Editorial team··Shipping·3 minPrint
Gemini loses market share in capacity compared to Ocean Alliance on the main trade routes from Asia

The Gemini alliance, formed by Maersk and Hapag-Lloyd, is recording a contraction of its market share in deployed capacity on the main trade routes from Asia, according to an analysis published by the consulting firm Sea-Intelligence in issue 756 of its publicationSunday Spotlight. The decline is concentrated on the Trans-Pacific and Asia-North Europe routes, and occurs in a context of strong global capacity expansion led by Ocean Alliance.

According to data from Sea-Intelligence, based on the eight-week moving average of deployed weekly capacity, Gemini shows a downward trajectory on the three main routes analyzed. On the Asia-West Coast North America route, Gemini's share will decrease from 15% in April 2025 to 13% in May 2026. On the Asia-East Coast North America route, the share reduces from 20% to 17% in the same period. And on the Asia-North Europe route, the contraction is from 27% to 23%. In all three cases, the decline is concentrated almost exclusively in a narrow window between mid-February and May 2026.

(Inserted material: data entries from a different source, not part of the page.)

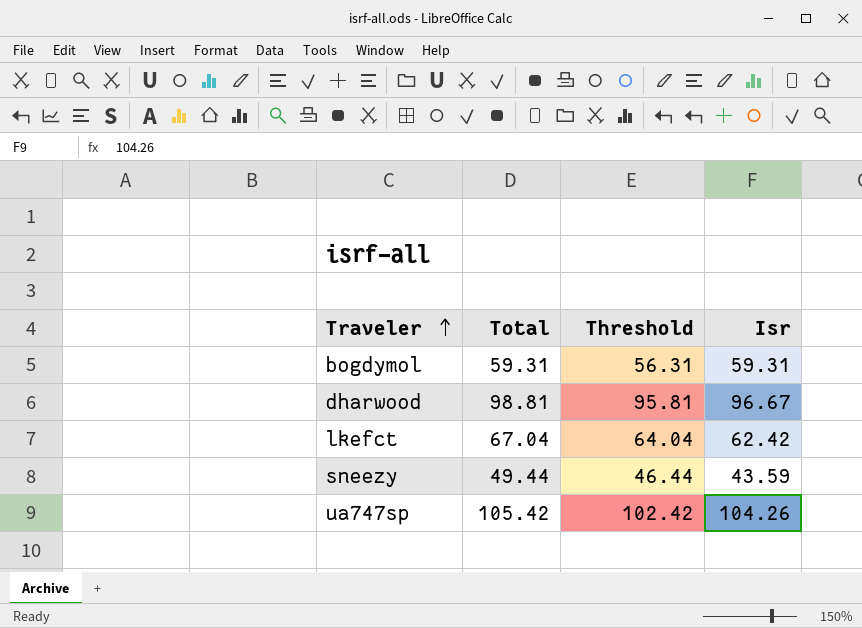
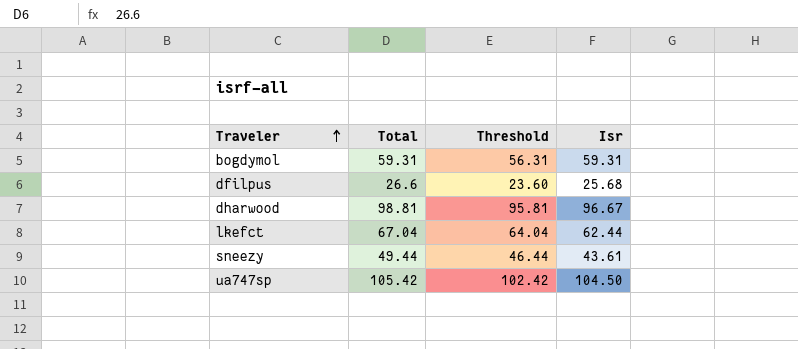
row dfilpus: none -> 26.6 | 23.60 | 25.68
lkefct | Isr: 62.42 -> 62.44
sneezy | Isr: 43.59 -> 43.61
ua747sp | Isr: 104.26 -> 104.50

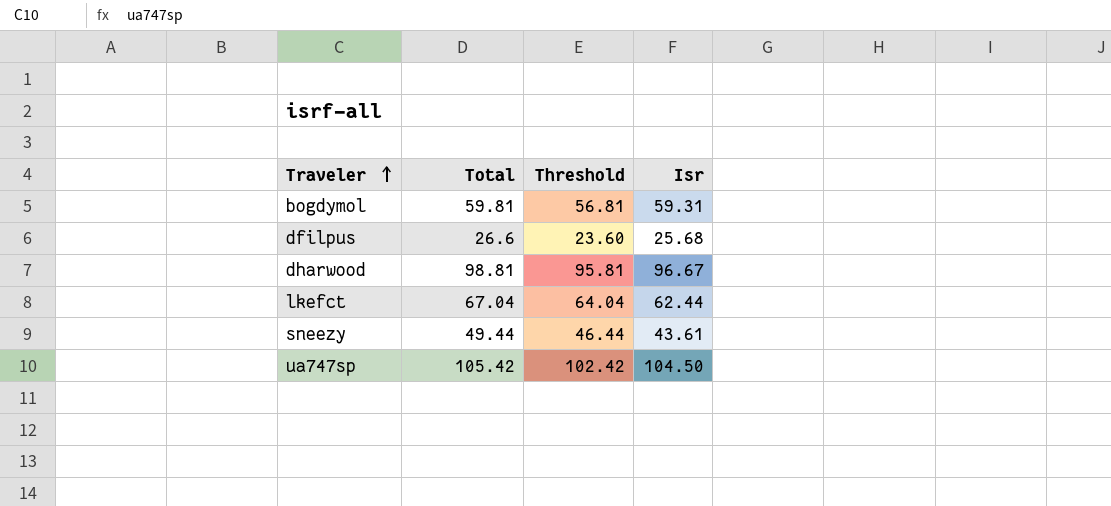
bogdymol | Total: 59.31 -> 59.81
bogdymol | Threshold: 56.31 -> 56.81

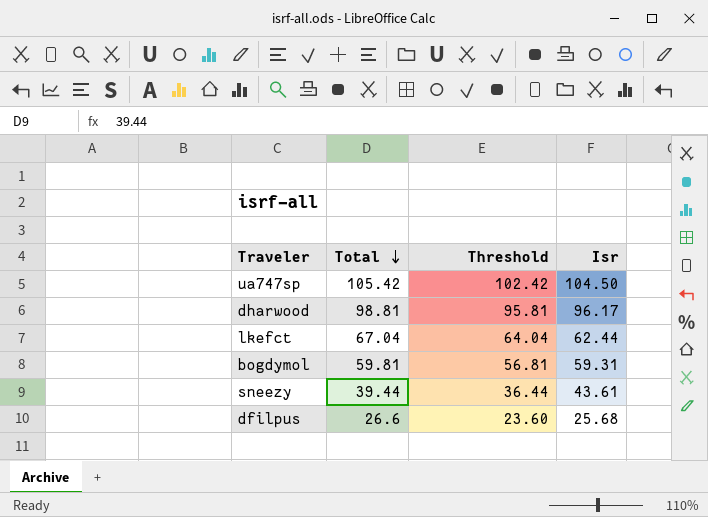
row order: Traveler ascending -> Total descending
dharwood | Isr: 96.67 -> 96.17
sneezy | Total: 49.44 -> 39.44
sneezy | Threshold: 46.44 -> 36.44

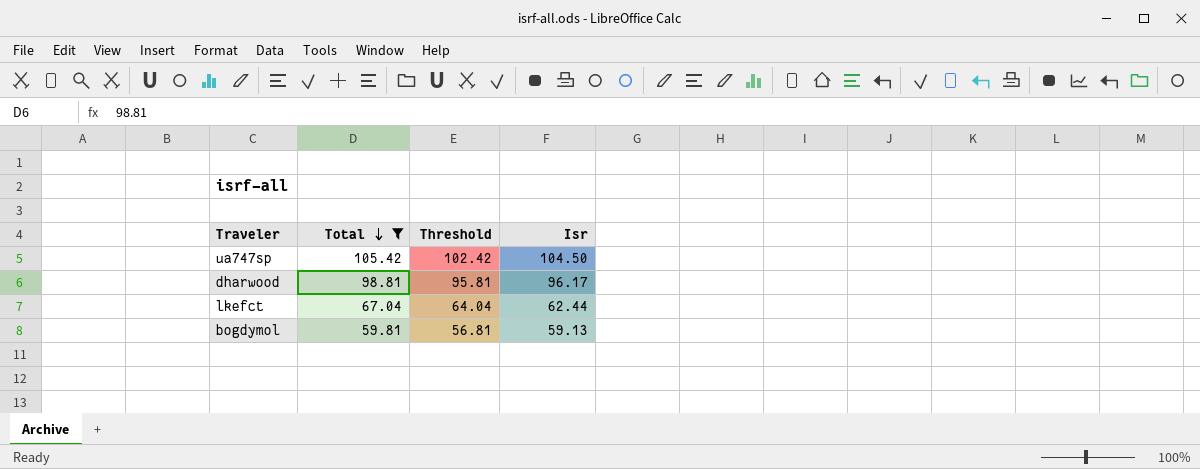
filter: none -> Total >= 59.81
bogdymol | Isr: 59.31 -> 59.13

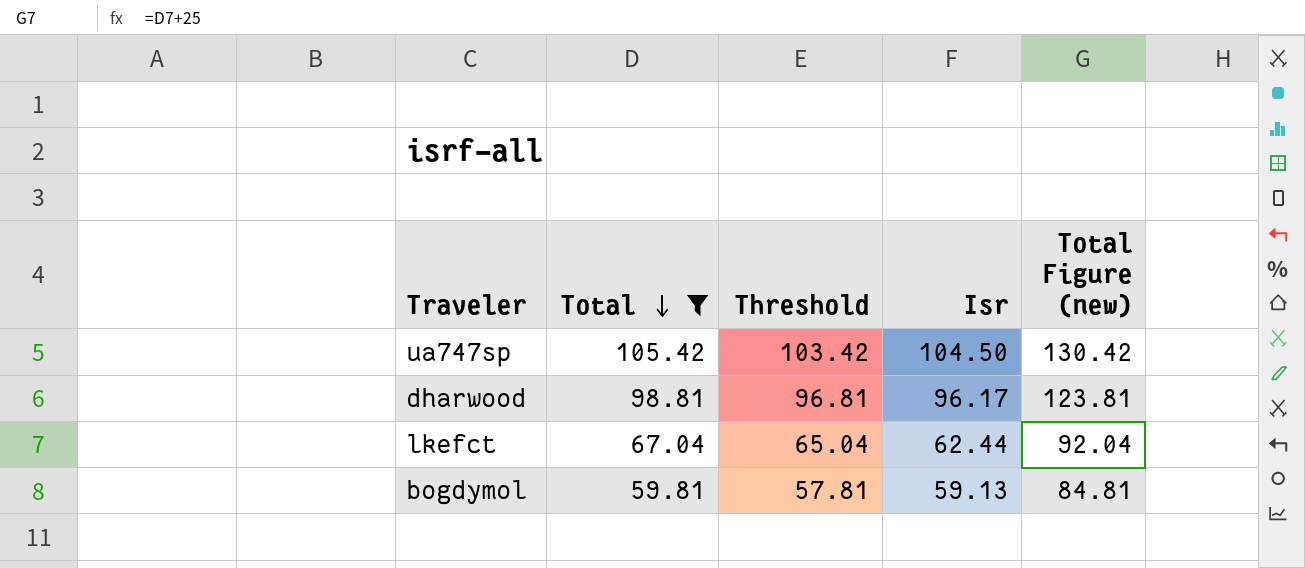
column Threshold | formula: [Total] - 3 -> [Total] - 2
column Total Figure (new) | formula: none -> [Total] + 25

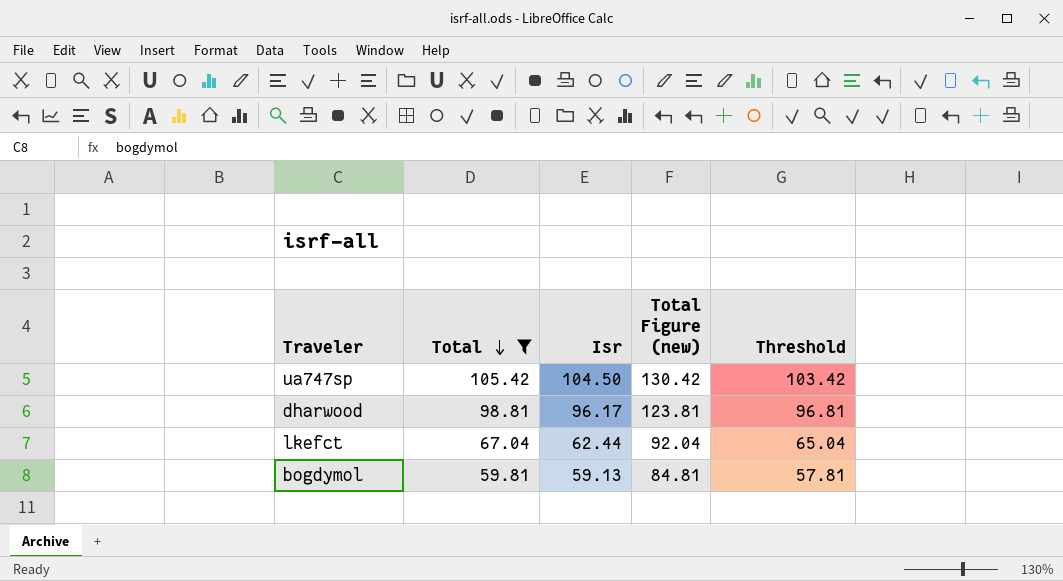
column Threshold | position: 3 -> 5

However, the Danish consulting firm's analysis clarifies that this loss of market share does not stem from a withdrawal of capacity by Gemini. The gross figures in TEUs show that the weekly deployed capacity by the alliance remains relatively stable on these routes. The drop in its relative share is, therefore, a direct consequence of the overall market deployment expansion, which, after the usual drop due to the Chinese New Year, is bouncing back rapidly. This expansion is predominantly being driven by Ocean Alliance, which is scheduling services close to maximum design capacity on these routes, with few canceled calls (blank sailings).

Sea-Intelligence points out that this divergence highlights two fundamentally different operational models. Ocean Alliance shows capacity growth accompanied by high weekly volatility, indicating a very elastic network architecture, capable of scaling its offer to absorb market volume expansion. Gemini, on the contrary, shows a low volatility profile. Its rigid deployment pattern indicates a synchronized and closed network that does not structurally flex to capture sudden demand spikes.

The result of these two approaches is a differentiated operational balance. Gemini offers a stable and predictable weekly capacity base, a coherent approach with the service model that Maersk and Hapag-Lloyd have defended since the launch of the alliance, focused on schedule reliability and regularity of calls. However, since that base remains fixed while competitors expand their offer, Gemini mathematically cedes relative market share.

The dynamics described by Sea-Intelligence occur at a time of intense competition in container shipping, where shipping alliances are reconfiguring their deployment strategies. Ocean Alliance, composed of CMA CGM, COSCO Shipping, and Evergreen, has opted to maximize the utilization of its fleet on the highest demand routes, allowing it to gain share at the expense of competitors with more conservative deployment models.

The underlying question raised by the analysis is whether the operational stability of Gemini can be sustained as a differentiated value proposition in a market where available capacity is growing rapidly, or if the alliance will be forced to adapt its deployment model to avoid losing commercial relevance on key trade routes between Asia and Western markets. So far, the data indicates that the alliance maintains its absolute volumes, but its relative weight in the market is progressively diluted as other operators expand their presence.